In the thirty years leading up to the 1970s, available temperature recordings indicated a very slight cooling trend. Also, air pollution from fossil fuel burning was thought to have been reflecting sunlight, thus cooling off the earth. As a result, a few scientists suggested that the current warm period after the last ice age could end, which might result in the Earth plunging into a new ice age over the next few centuries.
The media picked up on this and, a long list of local papers, weekly magazines, and television reports trumpeted reports of a coming ice age.
At the same time, however, a much greater number of scientists published contradicting studies. Their papers showed that the growing amount of greenhouse gases that humans were putting into the atmosphere would cause much greater warming – warming that would exert a much greater influence on global temperatures than any possible natural effects.
In 2008 the American Meteorological Society’s (AMS) published a paper The Myth of the 1970s Global Cooling Scientific Consensus (Abstract) by Peterson, Conolly, and Fleck. In the abstract they stated:
An enduring popular myth suggests that in the 1970s the climate science community was predicting “global cooling” and an “imminent” ice age, an observation frequently used by those who would undermine what climate scientists say today about the prospect of global warming. A review of the literature suggests that, on the contrary, greenhouse warming even then dominated scientists’ thinking as being one of the most important forces shaping Earth’s climate on human time scales.
In the heading of their paper (PDF) they state:
There was no scientific consensus in the 1970s that the Earth was headed into an imminent ice age.
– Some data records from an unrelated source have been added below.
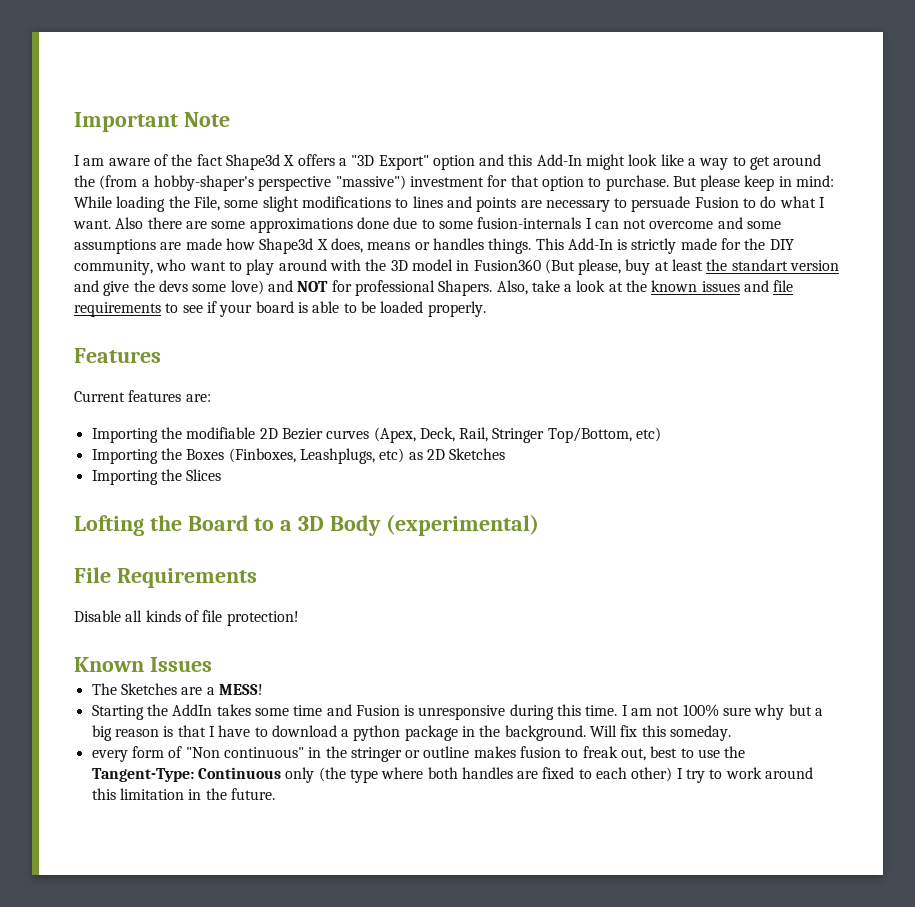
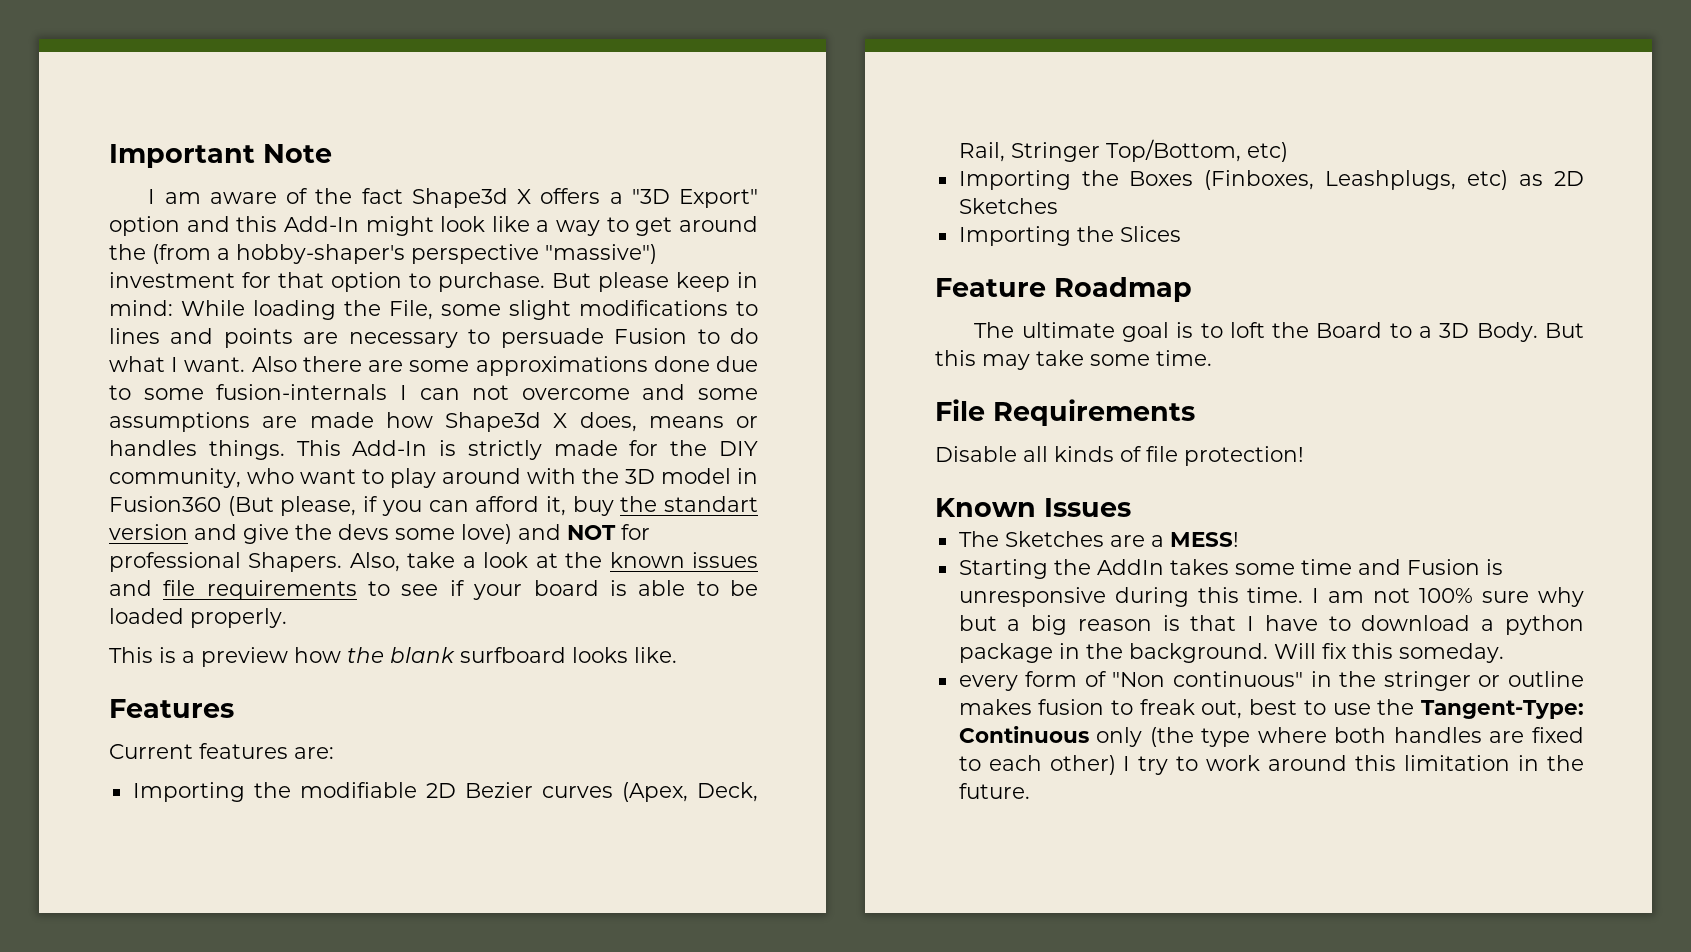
- This Add-In is strictly made for the DIY community, who want to play around with the 3D model in Fusion360 (But please, buy at least the standart version and give the devs some love) and NOT for professional Shapers.
+ This Add-In is strictly made for the DIY community, who want to play around with the 3D model in Fusion360 (But please, if you can afford it, buy the standart version and give the devs some love) and NOT for professional Shapers.
+ This is a preview how the blank surfboard looks like.
- Lofting the Board to a 3D Body (experimental)
+ Feature Roadmap
+ The ultimate goal is to loft the Board to a 3D Body. But this may take some time.

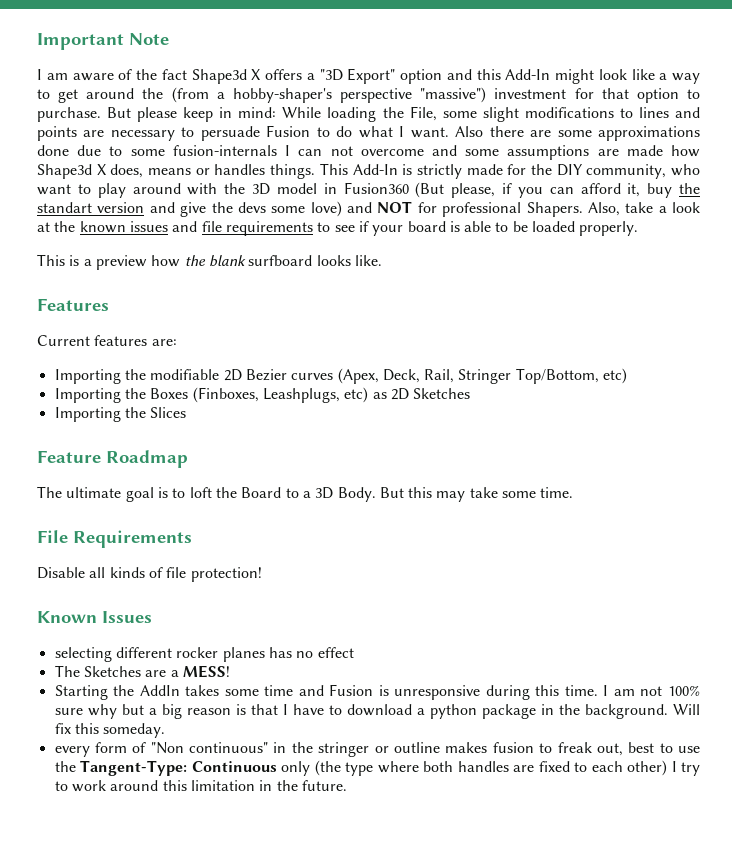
+ selecting different rocker planes has no effect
Indeed, the possibility of anthropogenic warming [human-caused] dominated the peer-reviewed literature even then.
Figure 1: American Meteorological Society: The Myth of the 1970s Global Cooling Scientific Consensus – Page 1032.
Unfortunately, the small number of predictions of an ice age appeared to be much more interesting to the media than the majority that predicted global warming. Thus Skeptics take advantage of that in order to confuse the issue.